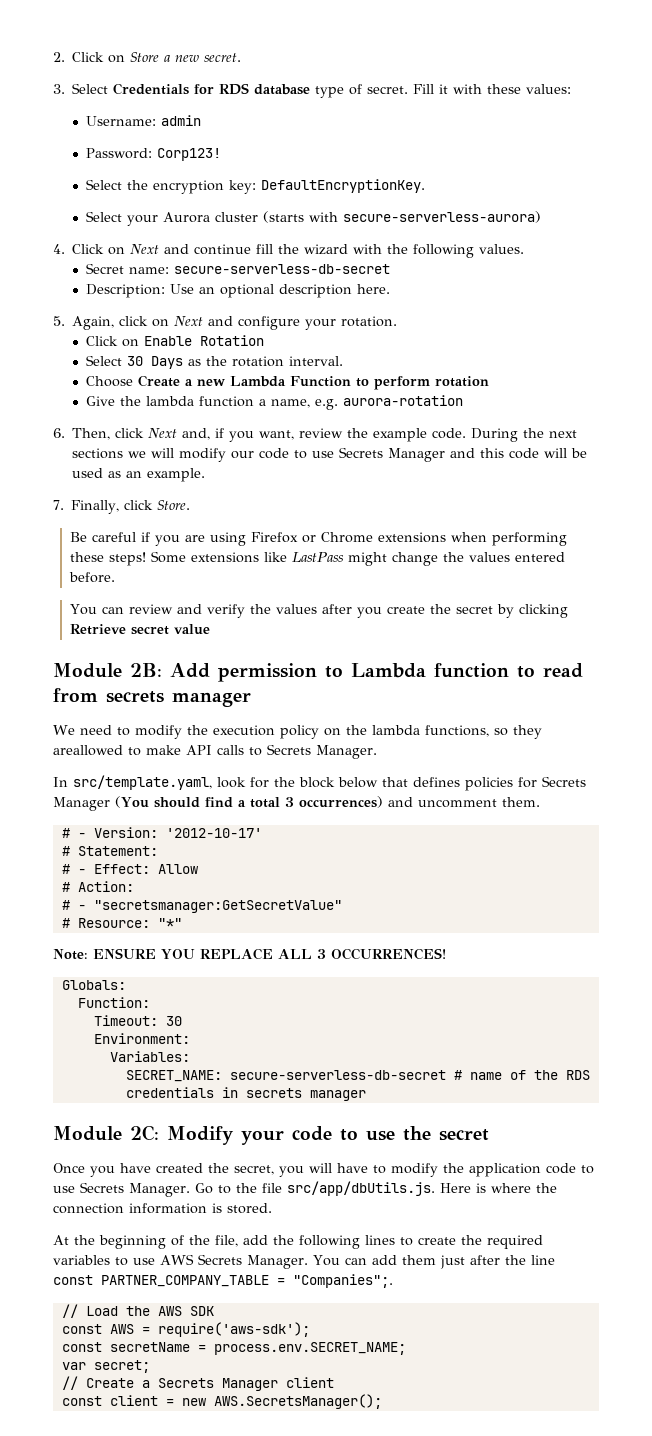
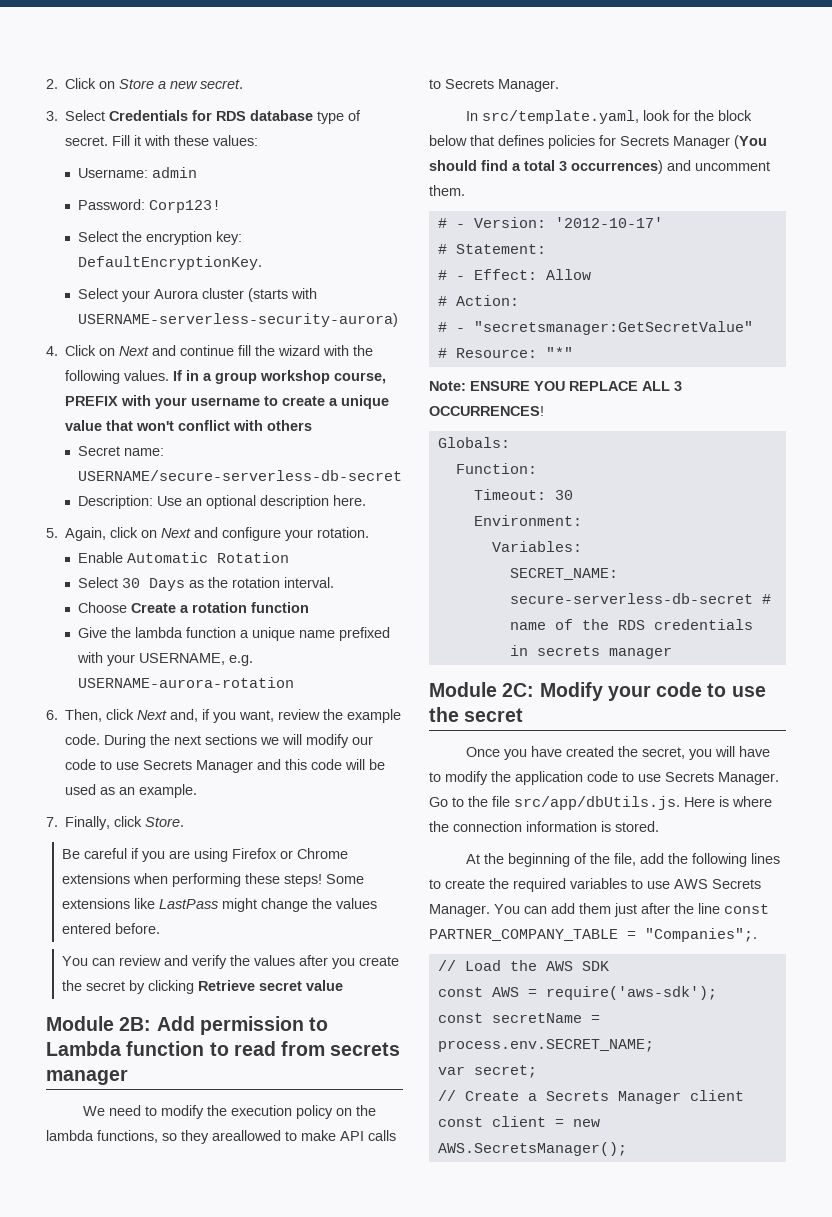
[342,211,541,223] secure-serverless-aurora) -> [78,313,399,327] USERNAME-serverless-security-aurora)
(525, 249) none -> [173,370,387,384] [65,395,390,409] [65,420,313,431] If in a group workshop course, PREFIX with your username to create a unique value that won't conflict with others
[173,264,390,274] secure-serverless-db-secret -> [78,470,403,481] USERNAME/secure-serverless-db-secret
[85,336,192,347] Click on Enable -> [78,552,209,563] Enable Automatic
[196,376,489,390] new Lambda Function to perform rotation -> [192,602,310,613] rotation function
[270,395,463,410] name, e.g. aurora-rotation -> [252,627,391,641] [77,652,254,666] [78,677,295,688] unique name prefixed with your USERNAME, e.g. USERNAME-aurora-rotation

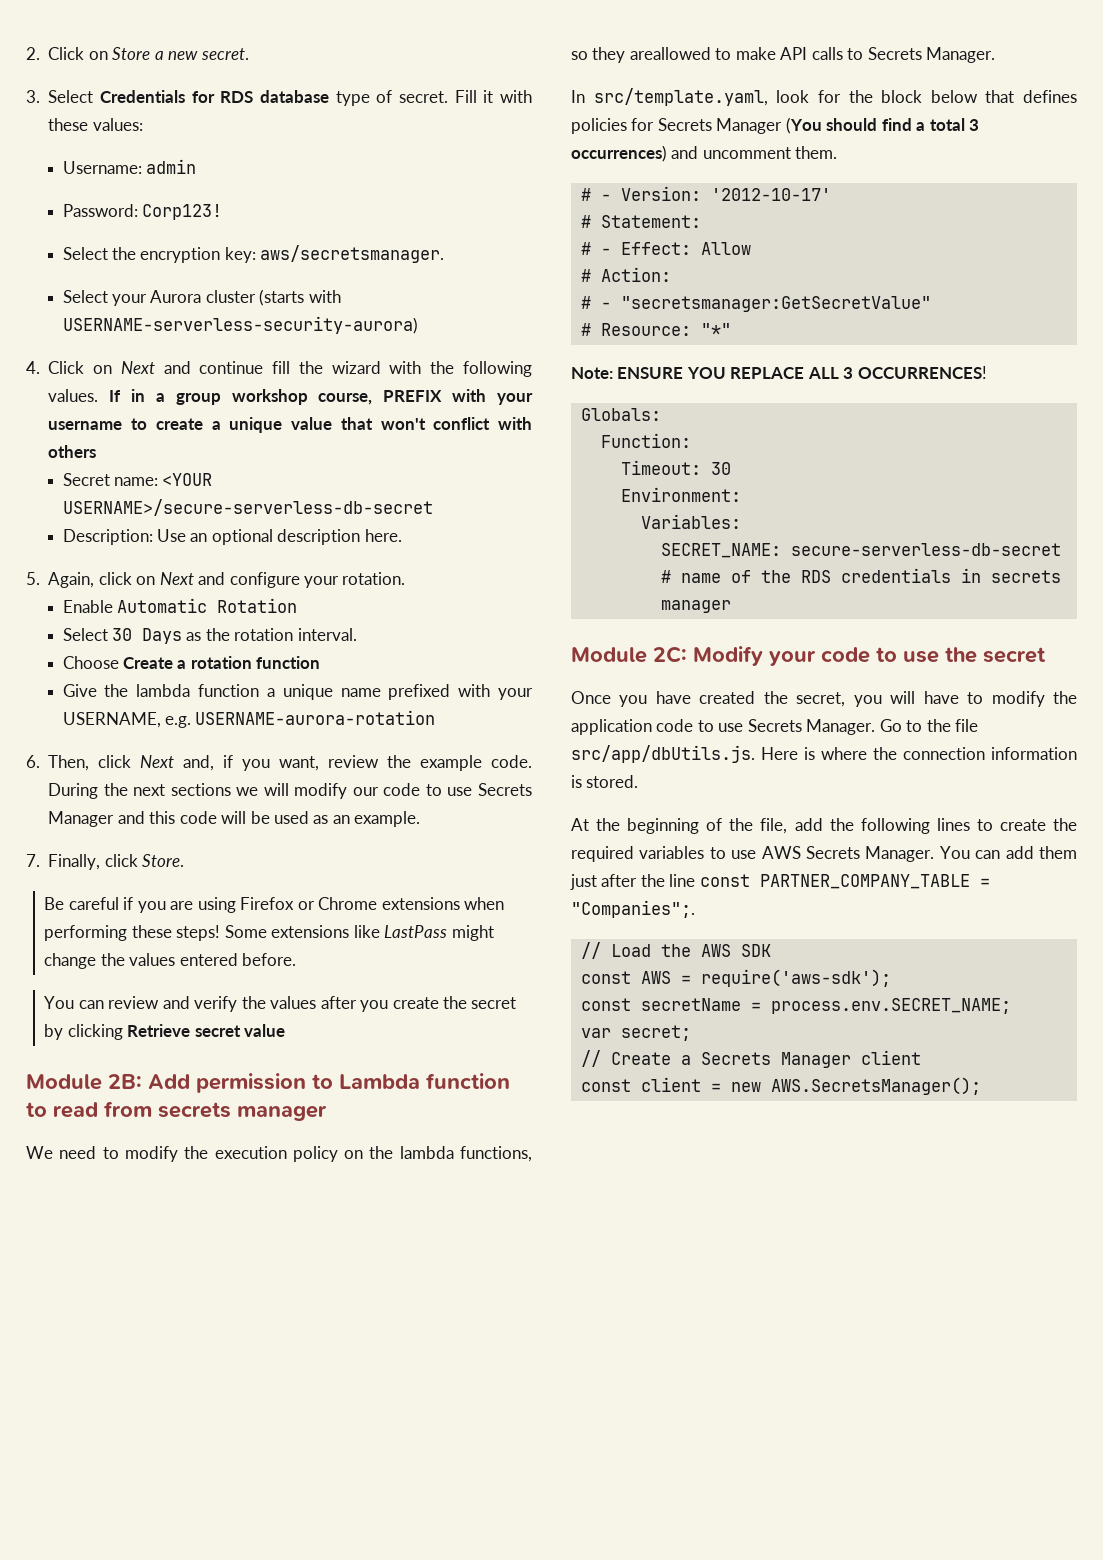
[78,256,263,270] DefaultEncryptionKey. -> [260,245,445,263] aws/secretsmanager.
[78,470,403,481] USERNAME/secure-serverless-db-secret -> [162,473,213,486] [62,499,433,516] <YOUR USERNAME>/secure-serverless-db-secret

══════

→ Task directions
Can you quote exactly, and only, the lines from the one containing "[196,376,489,390] new Lambda" through the last line of the records above, keeping both ends and leaving out any pictures?

→ Solution to this exercise
[196,376,489,390] new Lambda Function to perform rotation -> [192,602,310,613] rotation function
[270,395,463,410] name, e.g. aurora-rotation -> [252,627,391,641] [77,652,254,666] [78,677,295,688] unique name prefixed with your USERNAME, e.g. USERNAME-aurora-rotation

[78,256,263,270] DefaultEncryptionKey. -> [260,245,445,263] aws/secretsmanager.
[78,470,403,481] USERNAME/secure-serverless-db-secret -> [162,473,213,486] [62,499,433,516] <YOUR USERNAME>/secure-serverless-db-secret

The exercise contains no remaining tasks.